Vector in R Language

A vector in R is a set of numbers. A vector can be considered as a single column or a single row of a spreadsheet. The following examples are numbers that are not technically “vectors”. It is because these vectors are not in a column/row structure, however, they are ordered. These vectors can be referred to by index.

In R programming, vectors are the most basic data structure and a core building block of data analysis. Whether you’re new to R or brushing up on concepts, understanding vectors is essential. They form the building blocks for more complex structures like matrices, lists, and data frames.

Key Characteristics of Vectors

  • Support Vectorized Operations: Arithmetic and logical operations can be applied element-wise without loops.
  • Homogeneous: All elements must be of the same data type (such as numeric, character, logical, etc.).
  • Indexed: Elements can be accessed using indices (starting at 1).
  • Dynamic: Vectors can grow or shrink in size.

Types of Vectors in R Language

R supports several types of vectors based on the data they store:

(a) Numeric Vectors: Store real numbers (decimals or integers).
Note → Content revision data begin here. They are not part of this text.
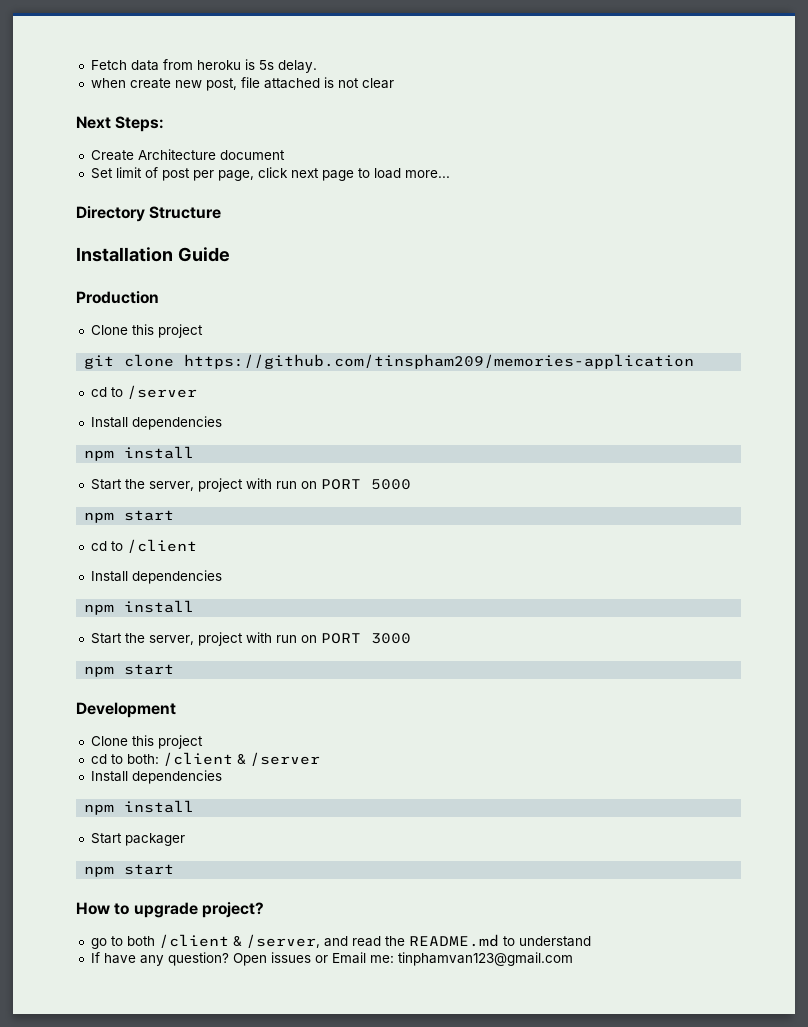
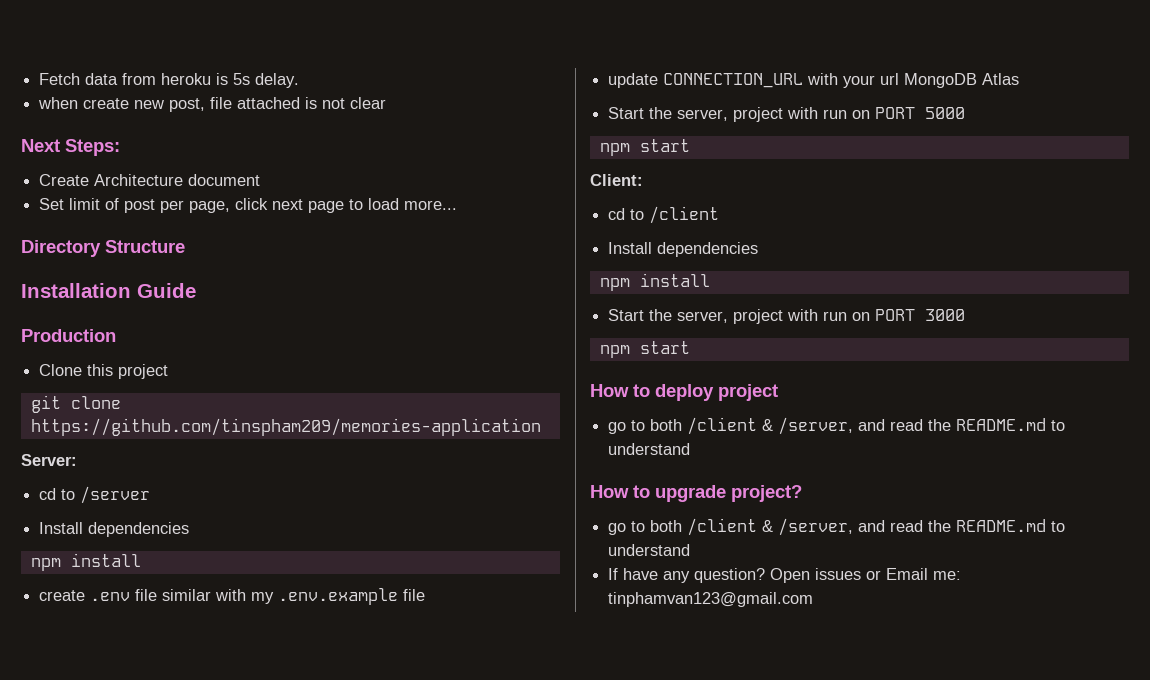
+ Server:
+ create .env file similar with my .env.example file
+ update CONNECTION_URL with your url MongoDB Atlas
+ Client:
- Development
- Clone this project
- cd to both: /client & /server
- Install dependencies
- npm install
- Start packager
- npm start
+ How to deploy project
+ go to both /client & /server, and read the README.md to understand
For example: > c(1.5, 2.3, 4.0)

(b) Integer Vectors: Store whole numbers (explicitly defined with L). For example, > c(1L, 2L, 3L)

(c) Logical Vectors: Store TRUE, FALSE, or NA (missing value). For example: > c(TRUE, FALSE, NA)

(d) Character Vectors” Store text (strings). For example: > c("apple", "banana", "cherry")

(e) Complex Vectors: Store complex numbers. For example: > c(1+2i, 3+4i)

Creating Vectors in R

One can create vectors in R Language using:

  • c() function
  • seq()
  • : operator
# Creating a vector with the c() function

c(1, 4, 6, 7, 9)

c(1:5, 10)
Creating Vector in R Language

A vector in R language can be created using seq() in R, it generates a series of numbers.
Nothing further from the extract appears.